As economic data for 2019 comes in, the numbers continue to suggest more slowing especially in the goods economy. Perhaps what happened during that October-December window was a soft patch. Even if that was the case, we should still expect second and third order effects to follow along from it.
Starting with Europe first, Germany’s deStatis had earlier reported factory orders and production levels in January 2019 while higher than December still keeping within the same trend. These were lower compared to the prior January, meaning a contraction in annual terms that has at least spilled over into this year.
Eurostat’s estimates of Industrial Production for all of Europe, including those collected from Germany and repurposed, unsurprisingly follow the same way.
Year-over-year, production in Europe has declined in each of the last three months up to and including January. The rate of contraction is, already, about equal to the worst months of the 2012-13 declared recession.
And while Mario Draghi may have still been talking about his booming European economy as late as October, European industry has had it like a recession going as far back as last May if not an earlier inflection all the way back in December 2017.
In other words, the word “unexpected” has rematerialized in most commentary but the trend has been in place for a good long while already. Maybe the whole of last year. This simply means it is not something European official should have so easily dismissed, which they will always do, and certainly not something they should take lightly this year. This much time going the wrong way can only be a serious economic concern.
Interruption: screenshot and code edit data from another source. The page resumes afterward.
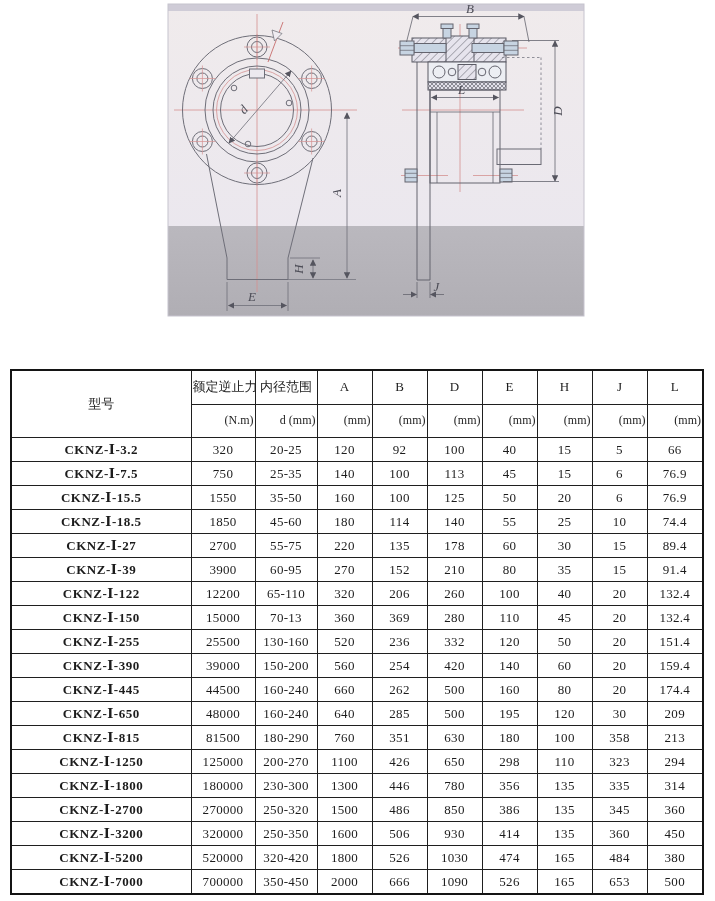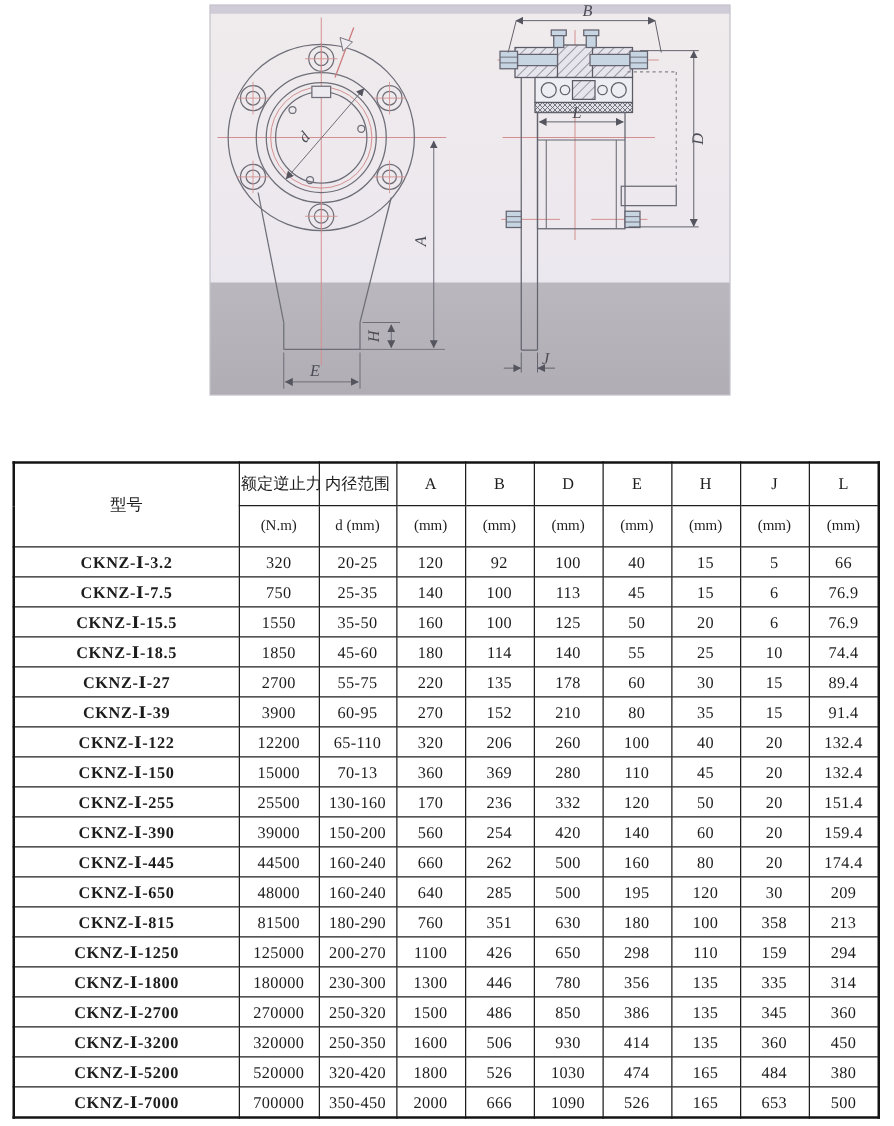"(N.m)" table.spec thead tr.units th { text-align: none -> right }
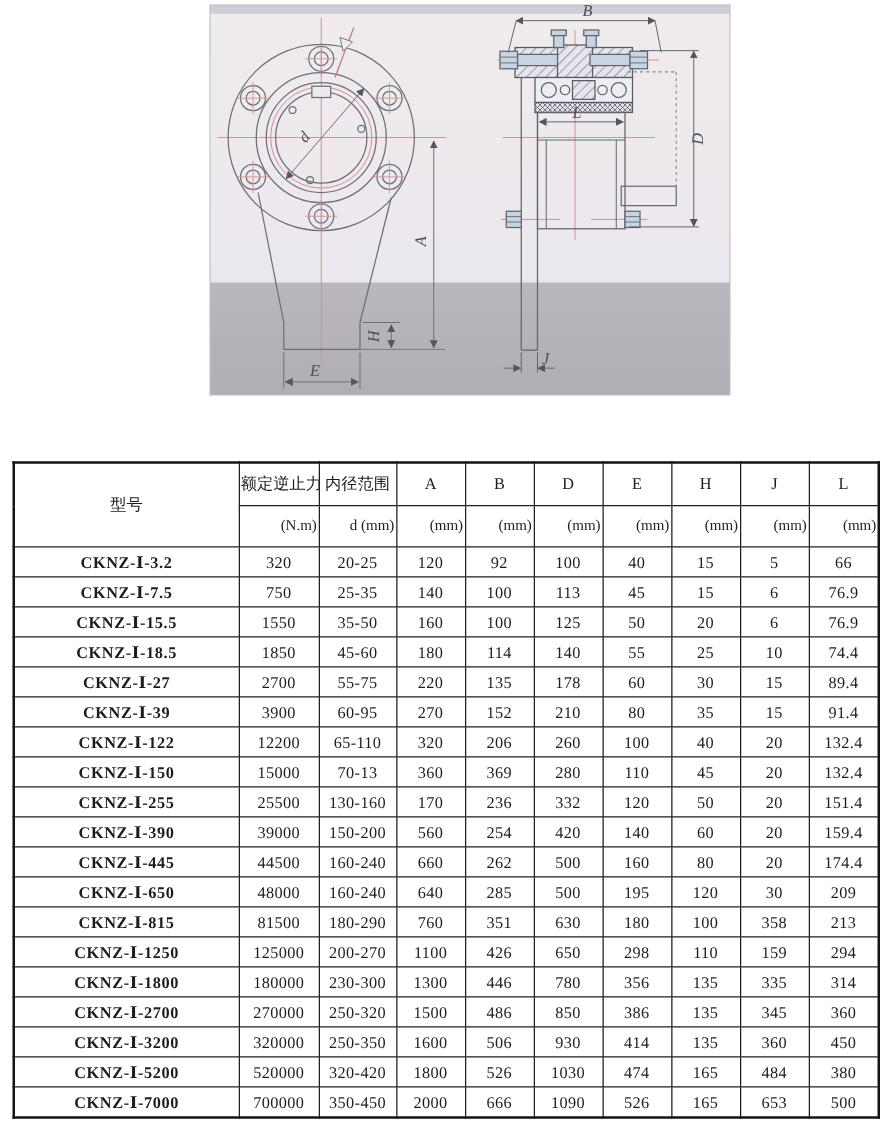"170" td { text: 170 -> 520 }
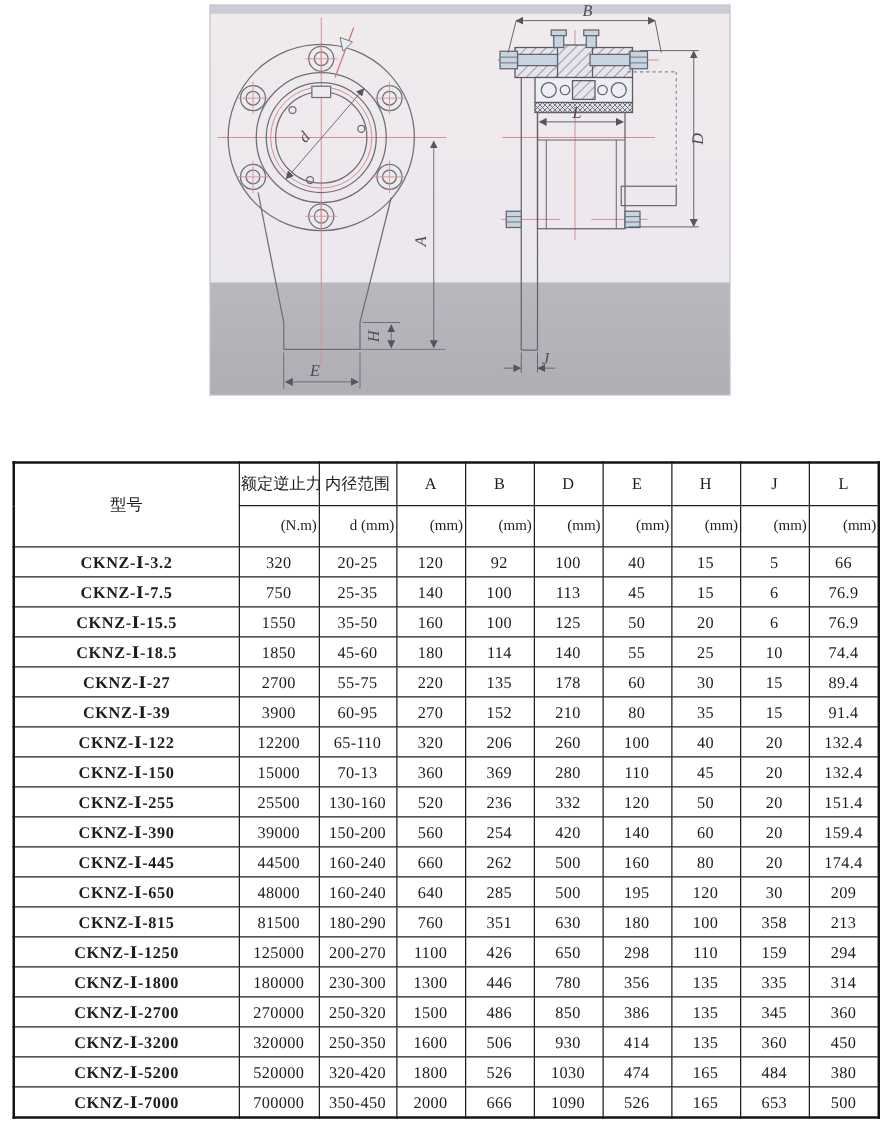"159" td { text: 159 -> 323 }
Europe’s misfortune was supposed to be just that; European. Of course, that’s not the way these things work. The global economy, tied together by the conditions of a truly global currency, is going to act in harmony in whichever direction it is forced to move.
Decoupling was merely a misinterpretation of timing. Europe was weak, the US appearing strong. Only, the US economy has been following the same track if from a bit further behind.
Part of the reason, a big reason, is simply oil. US domestic energy production continues to drive overall industry. US Industrial Production has only stumbled, overall, in the past few months, first December then January and now in February 2019 according to the latest estimates. That’s three months of slowing compared to at least nine in Germany.
Underneath, US manufacturing, of consumer goods in particular, has been much more in line with what we find in Europe (and also China). There has been little to no growth in the American goods sector going back to last May, too. In terms of consumer goods, closer to the weight of the economic slowdown, it is very much like Europe in outright contraction.
It’s not just “hard” data, either. The so-called soft data of diffusion indices and various sentiment calculations all show the same thing. It isn’t necessarily a recession that began in the middle of last year, but a definite turn in economic condition away from any upside (however limited). As last time (and the time before), there is an easily discernable inflection point that coincides and correlates with the same indications from around the world as well as clear market events (May 29).
The Federal Reserve, as part of its data on Industrial Production, calculates just such a diffusion index (lagged by one month, meaning the updated diffusion indices are for January 2019). The monthly numbers are volatile and noisy, the average however unmistakable in timing and interpretation. Even the ISM’s PMI for the manufacturing sector has tended to follow, not lead, the Fed’s diffusion numbers.
As of January 2019, the 6-month average is now just under 52 which is the lowest since the end of the last downturn in 2016.
In short, the entire global system appears to have entered 2019 on a downswing which is still ongoing. The real problem with these is that they don’t turn around so easily. The more the trend becomes entrenched, the longer it continues onward, the less likely it continues to be just a downside risk. Balance of probability, the longer it goes like this the greater the chance these negative factors become self-reinforcing.
The old inventory piece of the business cycle isn’t quite dead yet. Companies will hold inventory if sales weaken, and cut back production orders while they do, but only to a certain point. Past some unknowable threshold, the inventory gets liquidated, production orders the entire supply chain collapsed and that’s what used to equal recession (once production stoppages became work stoppages, too).